----- Information supplied -----

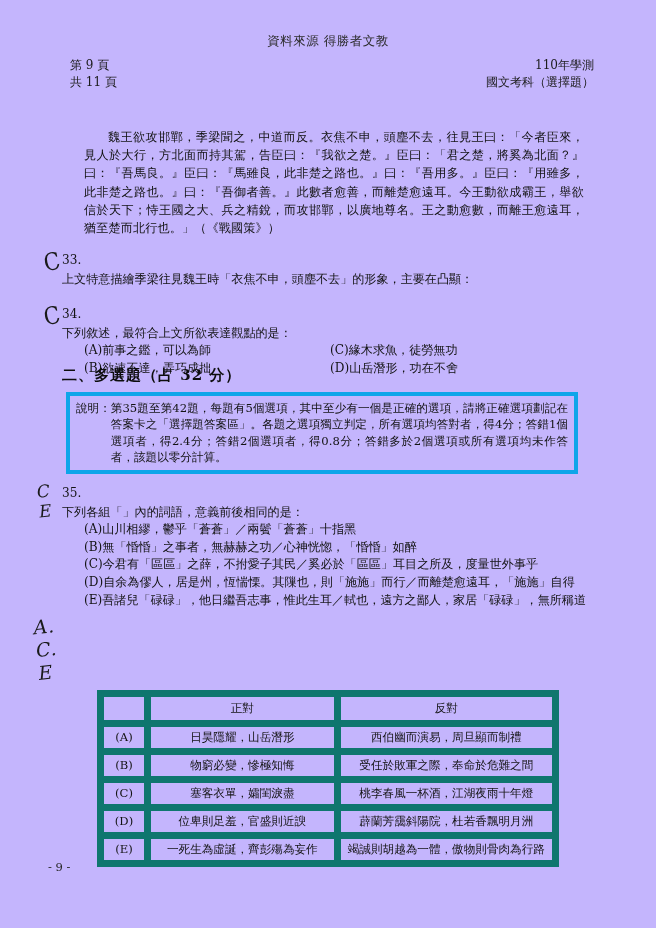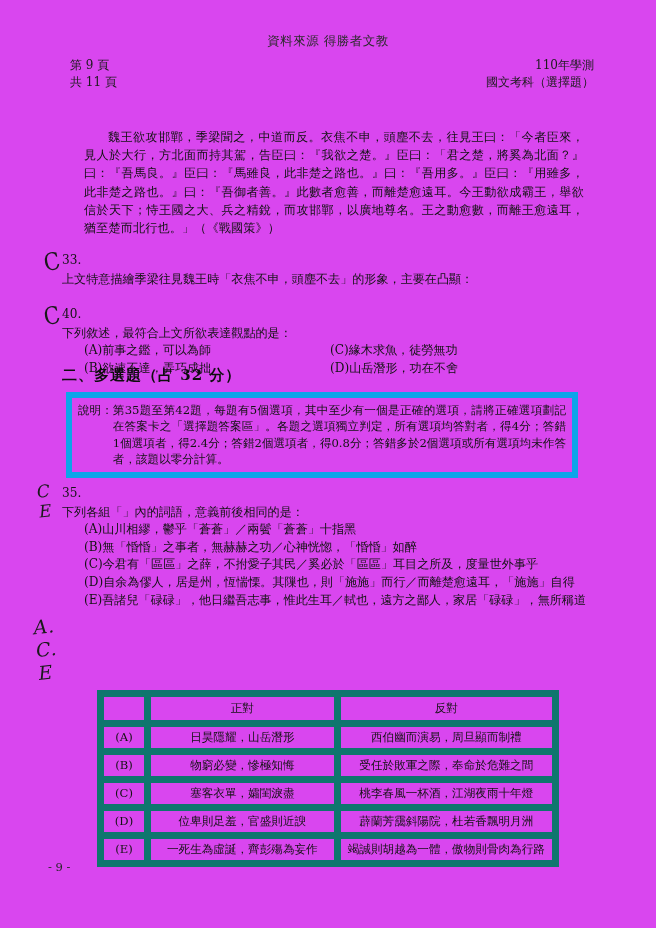--- a/index.html
+++ b/index.html
@@ -12,21 +12,21 @@
     height: 928px;
     position: relative;
     font-family: "DejaVu Serif", "Liberation Serif", serif;
     color: #121212;
     overflow: hidden;
   }
 
   .page {
     position: absolute;
     inset: 0;
-    background: #d946ef;
+    background: #c4b5fd;
   }
 
   
   .source-line {
     position: absolute;
     top: 33px;
     left: 0;
     right: 0;
     text-align: center;
     font-size: 12.5px;
@@ -121,21 +121,21 @@
     font-weight: bold;
     letter-spacing: 1px;
     color: #0d0d0d;
   }
 
   
   .note-box {
     position: absolute;
     left: 66px;
     width: 512px;
-    border: 6px solid #0ea5e9;
+    border: 4px solid #0ea5e9;
     box-sizing: border-box;
     padding: 4px 6px 4px 6px;
     font-size: 11.6px;
     line-height: 16.4px;
     color: #131313;
   }
   .note-box .inner {
     display: flex;
     align-items: baseline;
   }
@@ -219,21 +219,21 @@
 
   <div class="q" style="top:252px;">
     <div class="stem">
       <span class="num">33.</span>
       <span class="stem-text">上文特意描繪季梁往見魏王時「衣焦不申，頭塵不去」的形象，主要在凸顯：</span>
     </div>
   </div>
 
   <div class="q" style="top:306px;">
     <div class="stem">
-      <span class="num">40.</span>
+      <span class="num">34.</span>
       <span class="stem-text">下列敘述，最符合上文所欲表達觀點的是：</span>
     </div>
     <div class="opts2">
       <div class="opt"><span>(A)</span><span>前事之鑑，可以為師</span></div>
       <div class="opt"><span>(C)</span><span>緣木求魚，徒勞無功</span></div>
       <div class="opt"><span>(B)</span><span>欲速不達，弄巧成拙</span></div>
       <div class="opt"><span>(D)</span><span>山岳潛形，功在不舍</span></div>
     </div>
   </div>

-----

__Exercise description__. Repeat every entry above exactly as written and omit any pictures it holds.

__Exercise solution__.
--- a/index.html
+++ b/index.html
@@ -12,21 +12,21 @@
     height: 928px;
     position: relative;
     font-family: "DejaVu Serif", "Liberation Serif", serif;
     color: #121212;
     overflow: hidden;
   }
 
   .page {
     position: absolute;
     inset: 0;
-    background: #d946ef;
+    background: #c4b5fd;
   }
 
   
   .source-line {
     position: absolute;
     top: 33px;
     left: 0;
     right: 0;
     text-align: center;
     font-size: 12.5px;
@@ -121,21 +121,21 @@
     font-weight: bold;
     letter-spacing: 1px;
     color: #0d0d0d;
   }
 
   
   .note-box {
     position: absolute;
     left: 66px;
     width: 512px;
-    border: 6px solid #0ea5e9;
+    border: 4px solid #0ea5e9;
     box-sizing: border-box;
     padding: 4px 6px 4px 6px;
     font-size: 11.6px;
     line-height: 16.4px;
     color: #131313;
   }
   .note-box .inner {
     display: flex;
     align-items: baseline;
   }
@@ -219,21 +219,21 @@
 
   <div class="q" style="top:252px;">
     <div class="stem">
       <span class="num">33.</span>
       <span class="stem-text">上文特意描繪季梁往見魏王時「衣焦不申，頭塵不去」的形象，主要在凸顯：</span>
     </div>
   </div>
 
   <div class="q" style="top:306px;">
     <div class="stem">
-      <span class="num">40.</span>
+      <span class="num">34.</span>
       <span class="stem-text">下列敘述，最符合上文所欲表達觀點的是：</span>
     </div>
     <div class="opts2">
       <div class="opt"><span>(A)</span><span>前事之鑑，可以為師</span></div>
       <div class="opt"><span>(C)</span><span>緣木求魚，徒勞無功</span></div>
       <div class="opt"><span>(B)</span><span>欲速不達，弄巧成拙</span></div>
       <div class="opt"><span>(D)</span><span>山岳潛形，功在不舍</span></div>
     </div>
   </div>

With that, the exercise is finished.